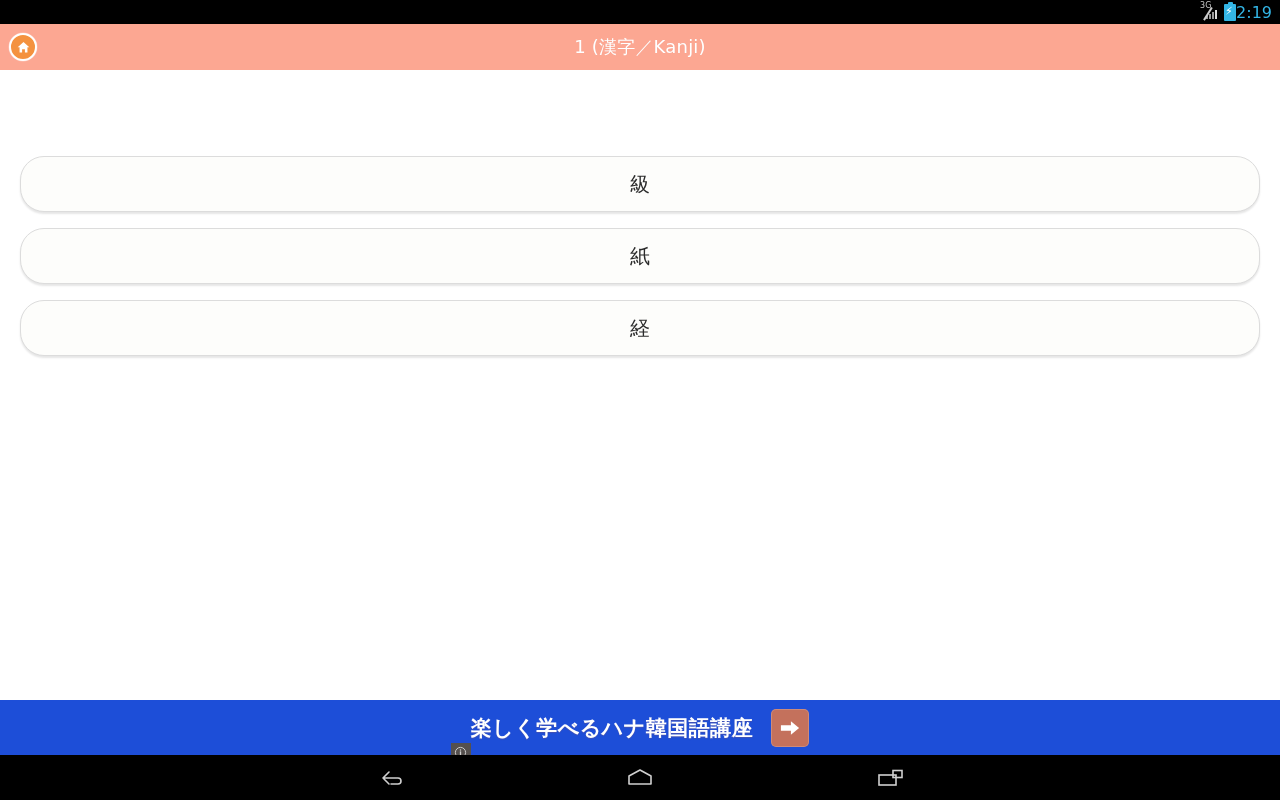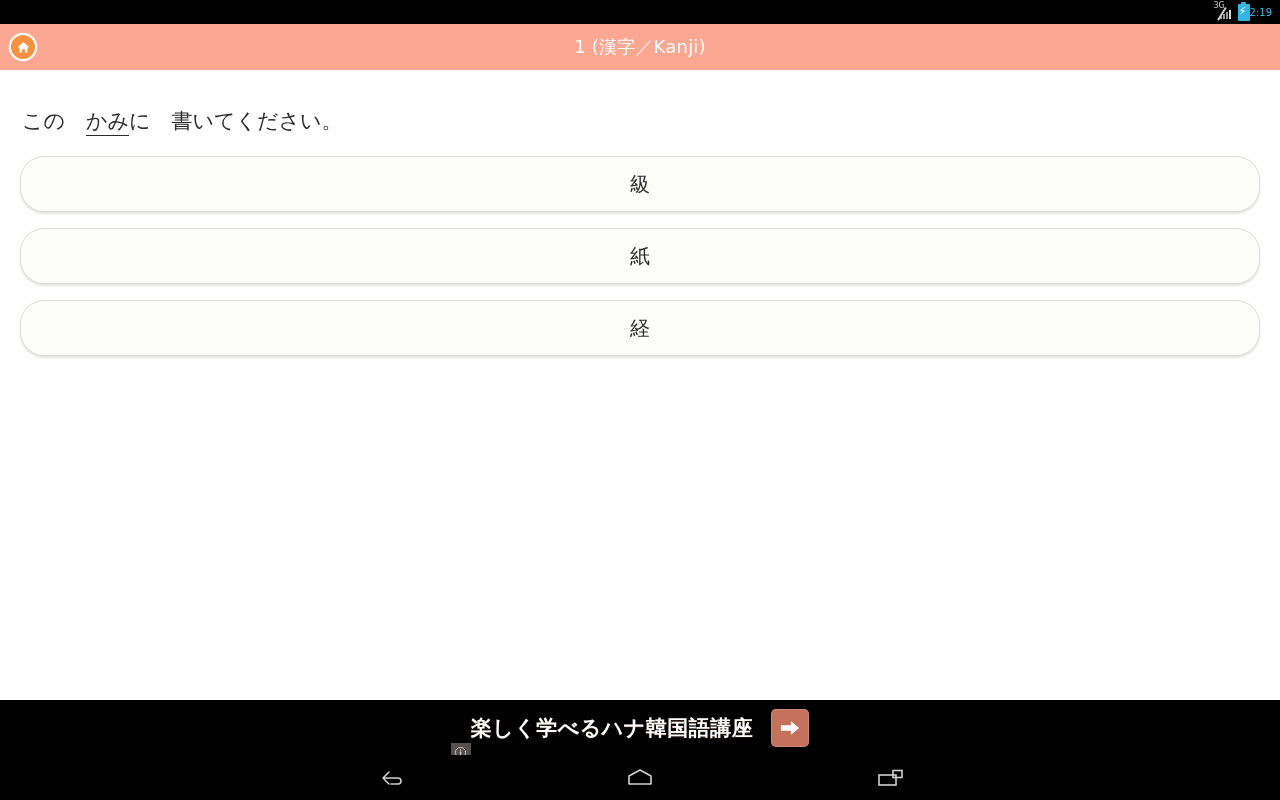--- a/index.html
+++ b/index.html
@@ -61,7 +61,7 @@
     font-size:11px; color:#ffffff; line-height:13px;
   }
   .clock {
-    font-size:10px; color:#33b5e5; letter-spacing:0px;
+    font-size:16px; color:#33b5e5; letter-spacing:0px;
     font-family:"DejaVu Sans","Liberation Sans",sans-serif;
   }
 

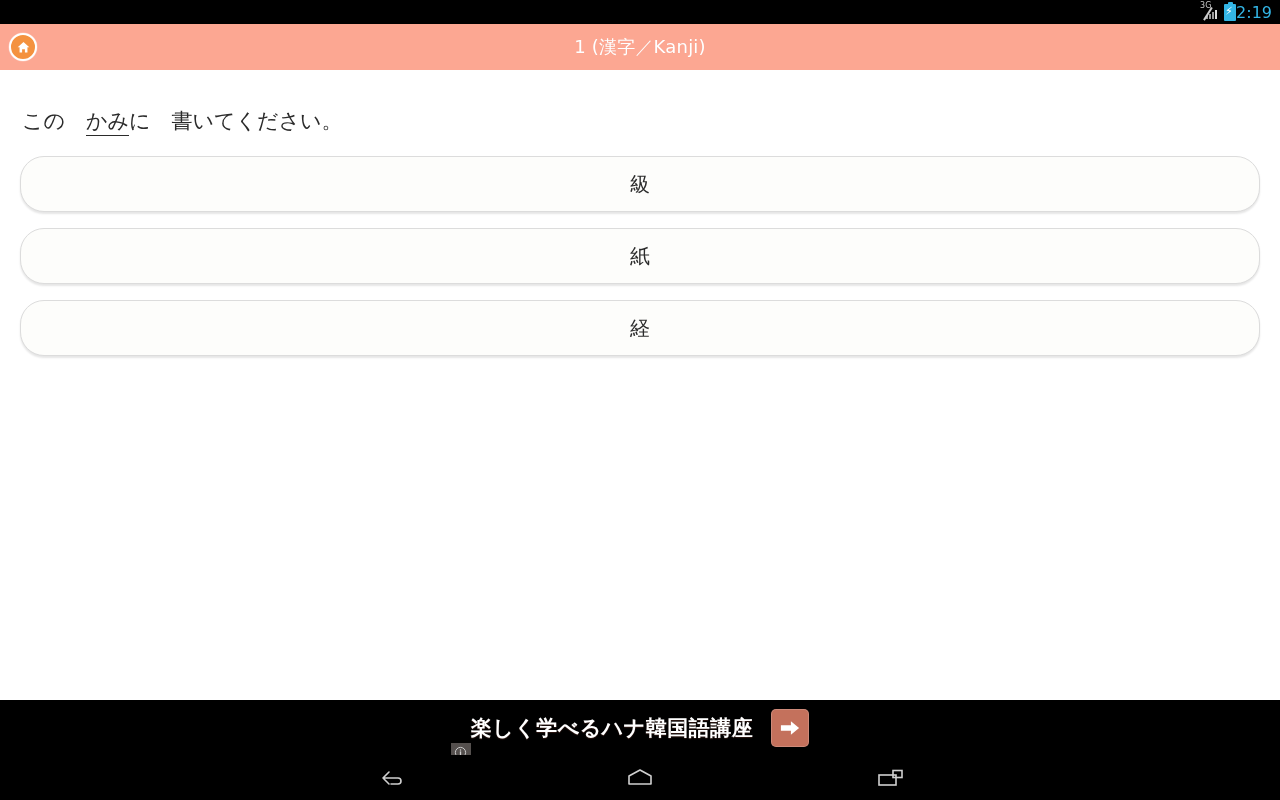--- a/index.html
+++ b/index.html
@@ -203,7 +203,6 @@
     <div class="ab-title">1 (漢字／Kanji)</div>
   </div>
 
-  <div class="question"><span>この　</span><span class="underlined">かみ</span><span>に　書いてください。</span></div>
 
   <div class="choices">
     <div class="choice">

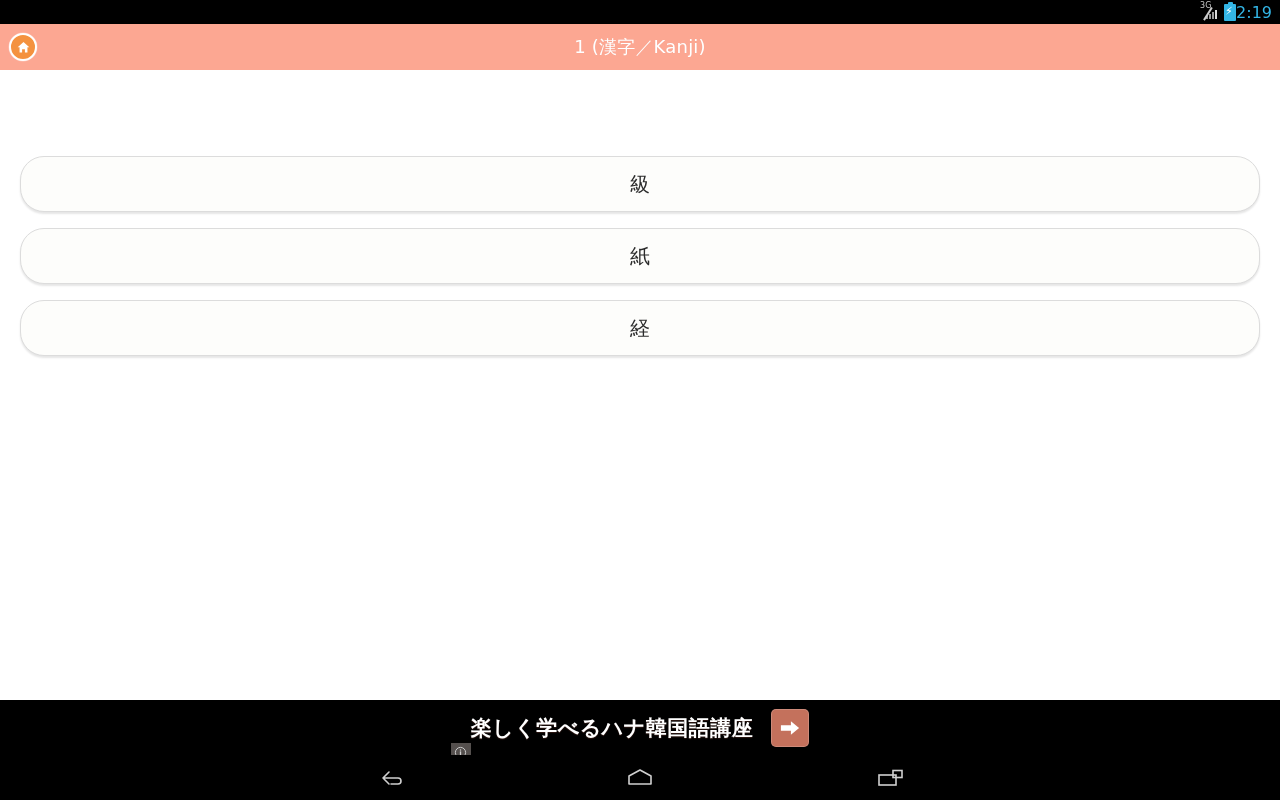--- a/index.html
+++ b/index.html
@@ -126,7 +126,7 @@
   .adbar {
     position:absolute; left:0; top:700px;
     width:1280px; height:55px;
-    background:#000000;
+    background:#1d4ed8;
     display:flex; align-items:center; justify-content:center;
   }
   .ad-inner {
**********
# WHAT YOU HAVE TO DO
Transcribe every entry exactly. Leave out the pictures.

# SOLUTION TO THE EXERCISE
--- a/index.html
+++ b/index.html
@@ -61,7 +61,7 @@
     font-size:11px; color:#ffffff; line-height:13px;
   }
   .clock {
-    font-size:10px; color:#33b5e5; letter-spacing:0px;
+    font-size:16px; color:#33b5e5; letter-spacing:0px;
     font-family:"DejaVu Sans","Liberation Sans",sans-serif;
   }
 

--- a/index.html
+++ b/index.html
@@ -203,7 +203,6 @@
     <div class="ab-title">1 (漢字／Kanji)</div>
   </div>
 
-  <div class="question"><span>この　</span><span class="underlined">かみ</span><span>に　書いてください。</span></div>
 
   <div class="choices">
     <div class="choice">

--- a/index.html
+++ b/index.html
@@ -126,7 +126,7 @@
   .adbar {
     position:absolute; left:0; top:700px;
     width:1280px; height:55px;
-    background:#000000;
+    background:#1d4ed8;
     display:flex; align-items:center; justify-content:center;
   }
   .ad-inner {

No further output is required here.